I also wonder if Sierra Club endorses political candidates  known to have an open checkbook policy, rather than eco-friendly candidates with more restrictive purse strings . . .

Related post:  One Mistake People Make


1. Greg Camp - October 30, 2010

If it were my choice, I’d go with just the tree house–plus an underground bunker, for the coming zombie crisis.

nrhatch - October 30, 2010

You smart!!! 🙂

Zombies, vampires, and things that go bump in the night.

Cindy - October 31, 2010


2. jannatwrites - October 30, 2010

Kind of like a hybrid SUV is eco-friendly. It only sells if we buy it…

nrhatch - October 30, 2010

And I’m not buying . . . or supporting the Sierra Club any more. 8)

3. souldipper - October 31, 2010

Love it when people stand behind their convictions. Good for you, Nancy.

nrhatch - October 31, 2010

Lately, I’m feeling “cynical” about many of the non-profits I used to support.

Not 5 minutes after the BP Oil spill hit the news . . . charity after charity came running to “me” with hands out.


It opened my eyes. They’re non-profits who “profit” from natural disasters and human malfeasance.

Gruesome, no?

souldipper - October 31, 2010

Eeew! Good observation! I hadn’t detected that little anomaly.

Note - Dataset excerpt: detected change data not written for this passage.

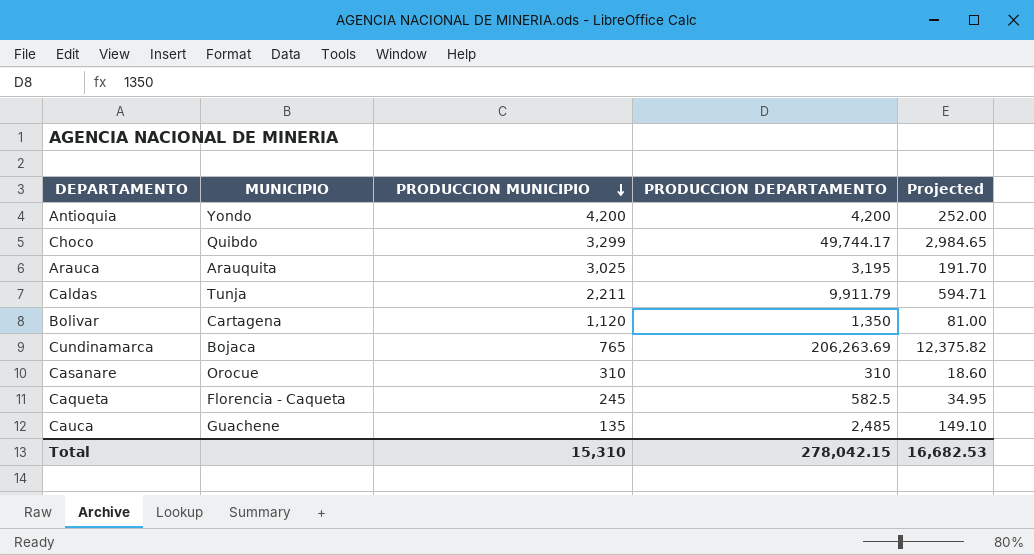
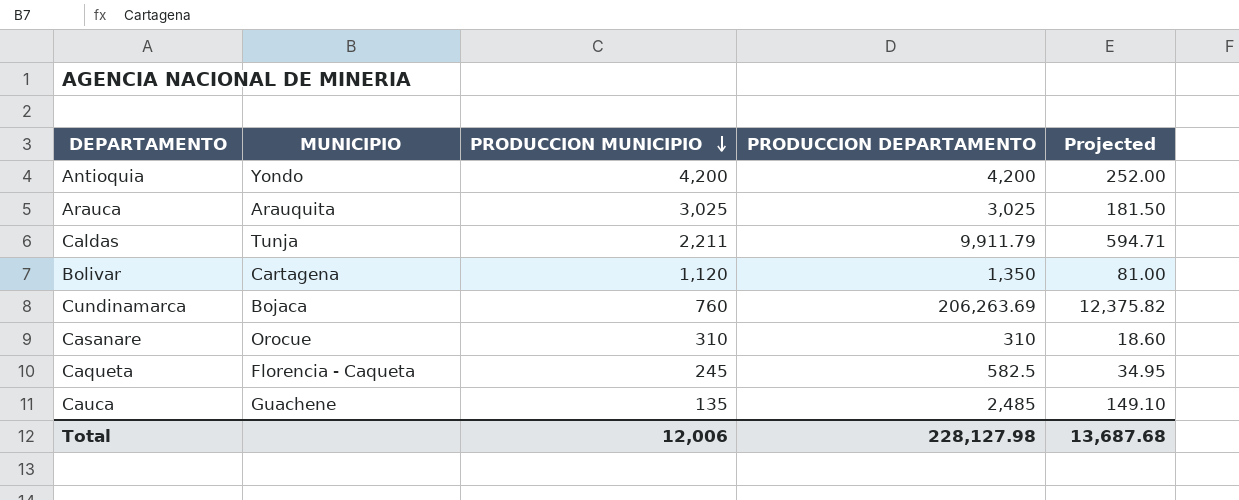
row Choco: Quibdo | 3,299 | 49,744.17 | 2,984.65 -> none
Arauca | PRODUCCION DEPARTAMENTO: 3,195 -> 3,025
Arauca | Projected: 191.70 -> 181.50
Cundinamarca | PRODUCCION MUNICIPIO: 765 -> 760
Total | PRODUCCION MUNICIPIO: 15,310 -> 12,006
Total | PRODUCCION DEPARTAMENTO: 278,042.15 -> 228,127.98
Total | Projected: 16,682.53 -> 13,687.68

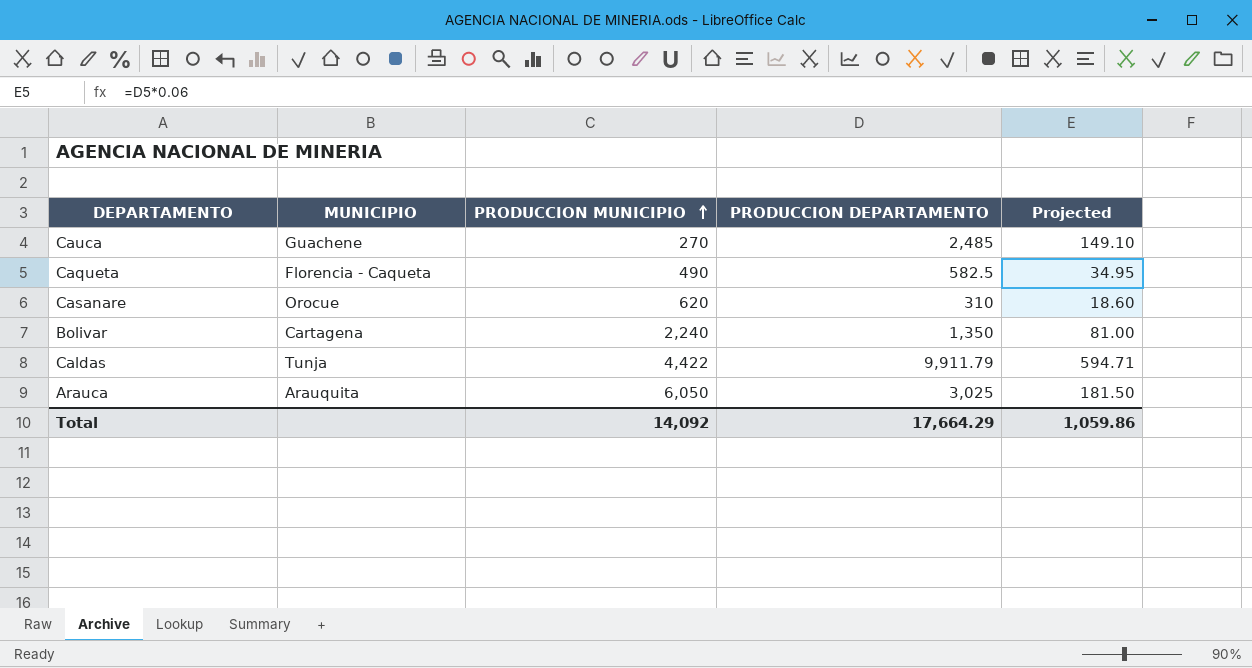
row order: PRODUCCION MUNICIPIO descending -> PRODUCCION MUNICIPIO ascending
row Antioquia: Yondo | 4,200 | 4,200 | 252.00 -> none
row Cundinamarca: Bojaca | 760 | 206,263.69 | 12,375.82 -> none
Cauca | PRODUCCION MUNICIPIO: 135 -> 270
Caqueta | PRODUCCION MUNICIPIO: 245 -> 490
Casanare | PRODUCCION MUNICIPIO: 310 -> 620
Bolivar | PRODUCCION MUNICIPIO: 1,120 -> 2,240
Caldas | PRODUCCION MUNICIPIO: 2,211 -> 4,422
Arauca | PRODUCCION MUNICIPIO: 3,025 -> 6,050
Total | PRODUCCION MUNICIPIO: 12,006 -> 14,092
Total | PRODUCCION DEPARTAMENTO: 228,127.98 -> 17,664.29
Total | Projected: 13,687.68 -> 1,059.86

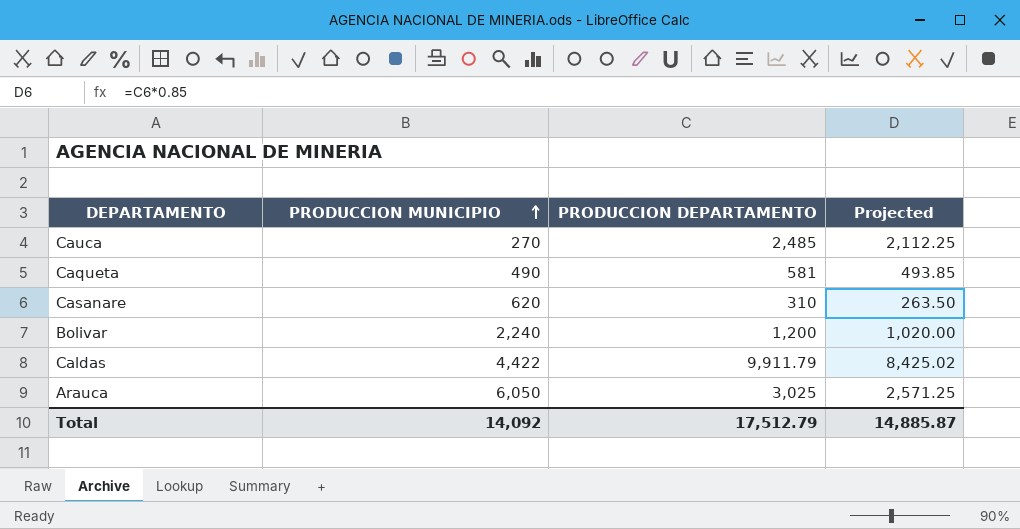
column MUNICIPIO | position: 2 -> none
column Projected | formula: [PRODUCCION DEPARTAMENTO] * 0.06 -> [PRODUCCION DEPARTAMENTO] * 0.85
Caqueta | PRODUCCION DEPARTAMENTO: 582.5 -> 581
Bolivar | PRODUCCION DEPARTAMENTO: 1,350 -> 1,200
Total | PRODUCCION DEPARTAMENTO: 17,664.29 -> 17,512.79
Total | Projected: 1,059.86 -> 14,885.87

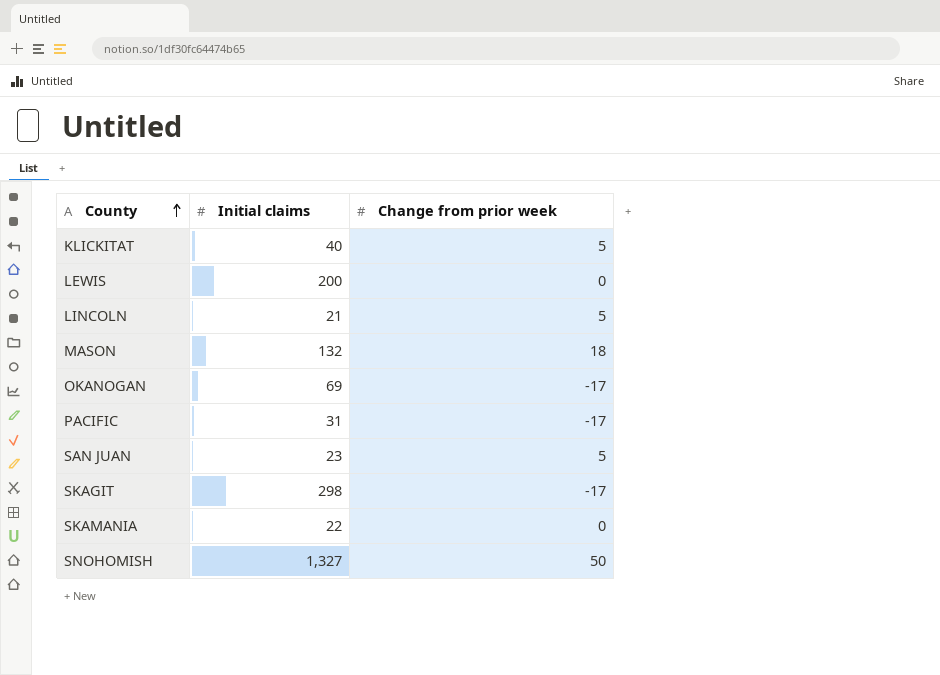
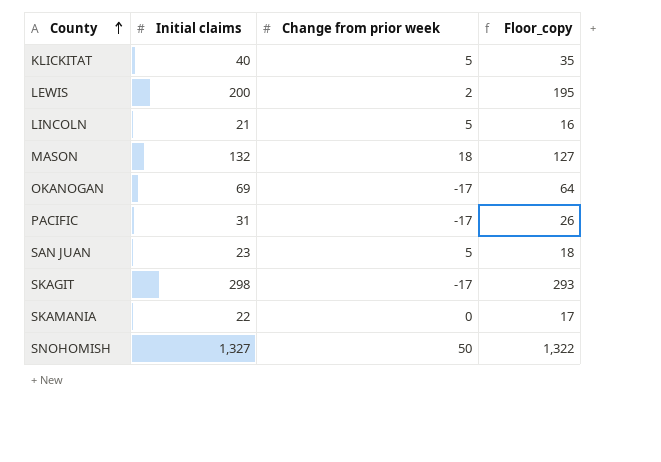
column Floor_copy | formula: none -> [Initial claims] - 5
LEWIS | Change from prior week: 0 -> 2

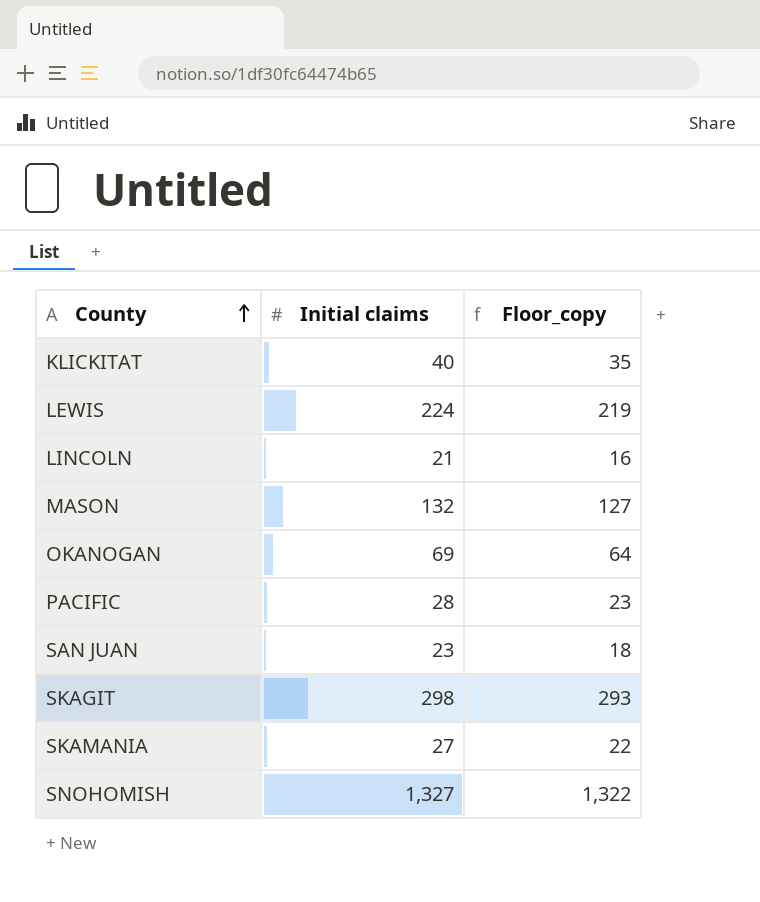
column Change from prior week | position: 3 -> none
LEWIS | Initial claims: 200 -> 224
LEWIS | Floor_copy: 195 -> 219
PACIFIC | Initial claims: 31 -> 28
PACIFIC | Floor_copy: 26 -> 23
SKAMANIA | Initial claims: 22 -> 27
SKAMANIA | Floor_copy: 17 -> 22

nrhatch - October 31, 2010

I expect that most non-profits start with altruism as the aim . . . but then the people working there need to raise money to support both the causes AND THEIR OWN LIVELIHOODS.

They start sacrificing goals (and cutting corners) and figure the end justifies the means. Only some times it doesn’t.

This article by Sierra is ridiculous and silly and makes me question the motives behind its publication.

4. Naomi - October 31, 2010

Quite an eye-opener, thanks, Nancy 🙂

nrhatch - October 31, 2010

Well, it’s just a theory at this point.

But looking at the photos of the treehouse got the wheels turning . . . why would Sierra print something like this?

And then it hit me . . . CASH CONTRIBUTIONS.

The Sierra Club gives its endorsement and “GREEN label” so that the WHITES (and others of like ilk) can sleep at night knowing they’ve done their part to save the planet . . .

In reality, the WHITES have contributed more to the problem than they have to the solution. Not only do they consume out the WAZOO . . . they BRAG about their new TOYS creating demand in other narcissistic consumers.

5. Kalle Friedrich - November 11, 2010

Here is a link to a similar gr$$n home article I thought you might be interested in. Honestly, who edits these articles?


nrhatch - November 11, 2010


A 5,600 sq. ft. home for 2 doesn’t quite seem “green.” At least it’s heated with geo-thermal heat. 🙂

6. Gwen - March 28, 2012

I would like to comment on the negativity towards this story and family. I know Bryan and his family. These people are good people, down to earth and humble. They go to the small pubs in Seattle to drink beer and shoot pool with the neighborhood surroundings. These individuals has worked long hours, traveled many a days and earned every moment of his dream. Bryan’s wife worked many years in non-profit. They are huge philanthropists and take care of their surrounding community. Their primary home in Seattle is quite modest. They are not extravagant people, unlike the Microsoft extravagance I live around. This is where journalism doesn’t do justice. There are so many good things to know about this family that is left out and so much assumption being inserted. Take some time to reflect on yourself and think a positive thought.

nrhatch - March 28, 2012

I never said they weren’t “good people.”

But your comments haven’t persuaded me that owning three homes is “green” enough to warrant a 2-page spread in Sierra magazine.

More than likely, some “green” greased palms.